I’m not opposed to letting him cry it out, if I must. It worked with both Tristan and Simon, although they were each a little less than a year old when we tried it. It took about five nights of fussing with Tristan (you can read my CIO diaries in the archives) and about twice that long with Simon, but in the end, it was soooooo worth it to just be able to put the baby in his crib, kiss him goodnight and walk away.

It’s not that I begrudge Lucas his nightly cuddle, either. I’d still cuddle him before hand, but I still believe that it’s important that they learn to sooth themselves to sleep. He’s not a bad night-time sleeper overall, but he’s been waking in the night a lot lately, and I think he’d be less fussy when he wakes up if he’d put himself to sleep in the first place. A couple of times in the past week, instead of dropping right back to sleep when I re-insert his soother, he’s been wide awake in the crib. He’ll stay in the crib and eventually drift off again, but only if I’m standing there. While I’m pleased with this development, I’m not overly fond of standing stock-still in his room for fifteen minutes at a time in the middle of the night, pining for my bed the whole time. I’m thinking I can somehow parlay this into sleep training, but not quite sure how to do it or if I want to start down that road.

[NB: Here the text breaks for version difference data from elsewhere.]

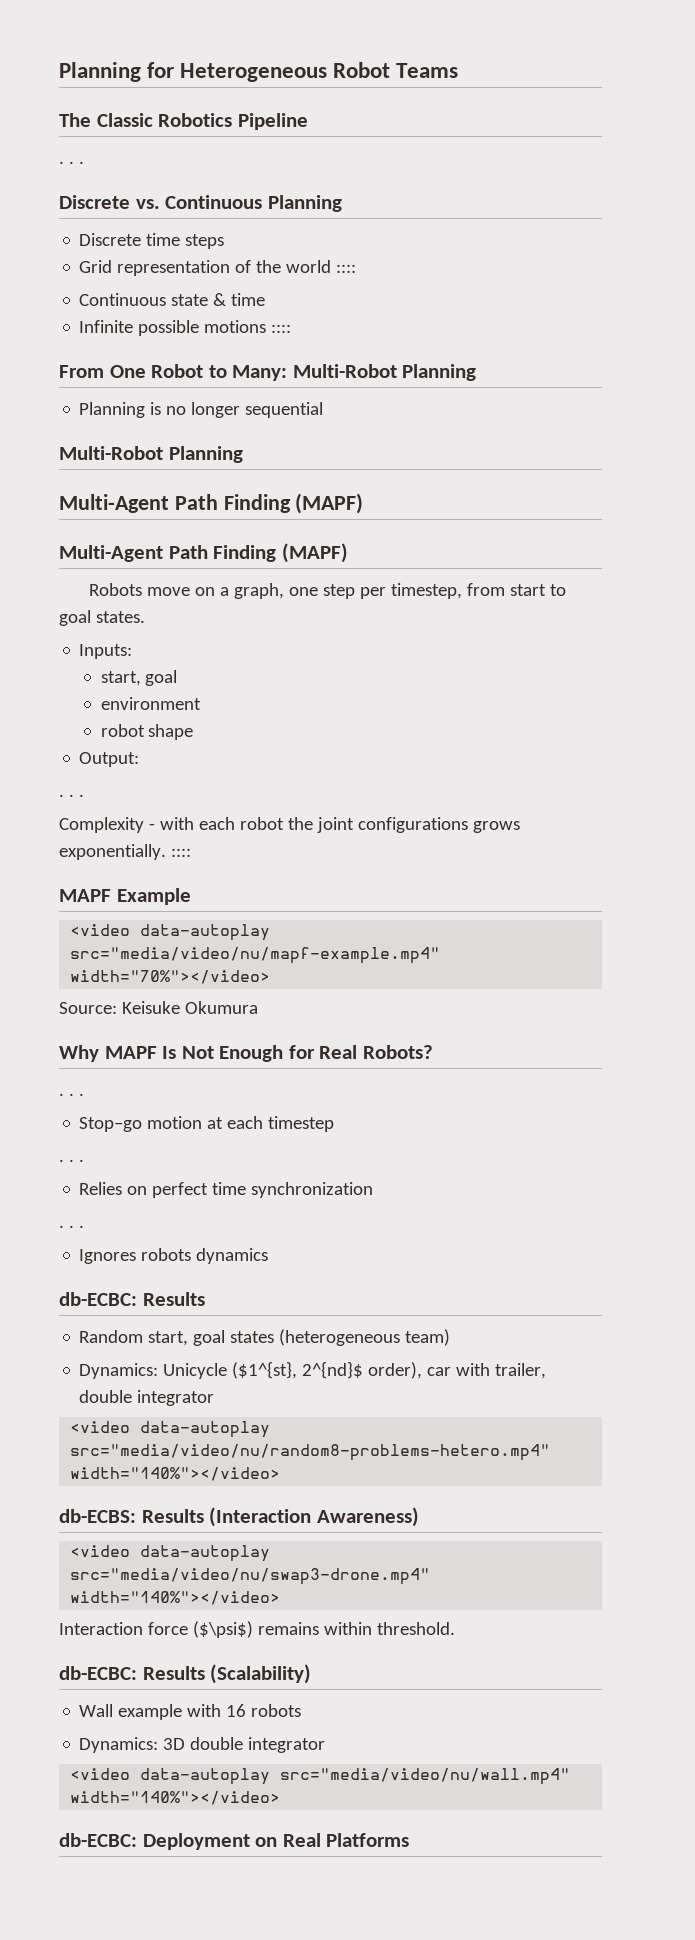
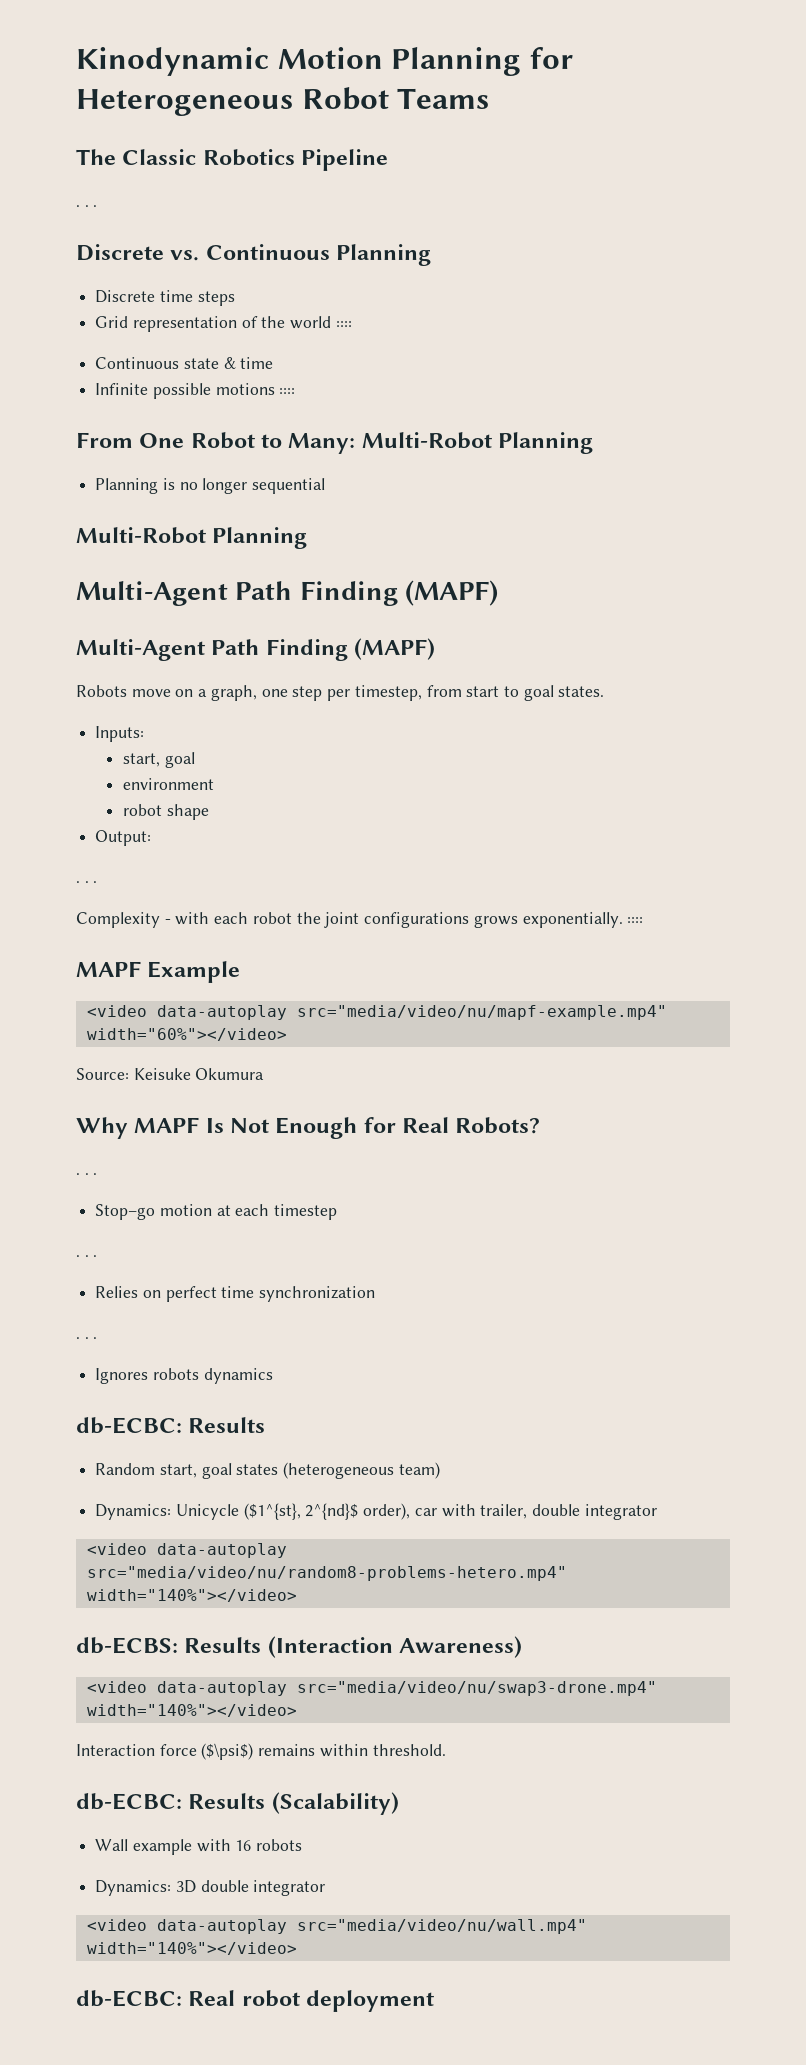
- Planning for Heterogeneous Robot Teams
+ Kinodynamic Motion Planning for Heterogeneous Robot Teams
- <video data-autoplay src="media/video/nu/mapf-example.mp4" width="70%"></video>
+ <video data-autoplay src="media/video/nu/mapf-example.mp4" width="60%"></video>
- db-ECBC: Deployment on Real Platforms
+ db-ECBC: Real robot deployment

This is, after all, my last baby and I’m coddling him for all he’s worth. As much as I’m a fan of Ferber’s ideas and I totally agree with the theory — I just don’t want to put either of us through it all and in my experience thus far, there’s been no middle ground. It’s either CIO or cuddle to sleep, and I’m not sure either extreme is where I want to go next.

This is where you come in. I don’t particularly want to debate the merits of CIO, and you should know up front that I am deeply offended by Elizabeth Pantley so I’d appreciate it if you didn’t drag her into the conversation, but other than that — what have you found works or doesn’t work in sleep training? How did you get your kids to start falling asleep on their own? How old were they? As with all things mothering, I know I won’t still be rocking him to sleep when he’s on his honeymoon, but even on the third go-round, I’m still not sure how I want to navigate this one. And you know I get all my best mothering material from the bloggy peeps, right?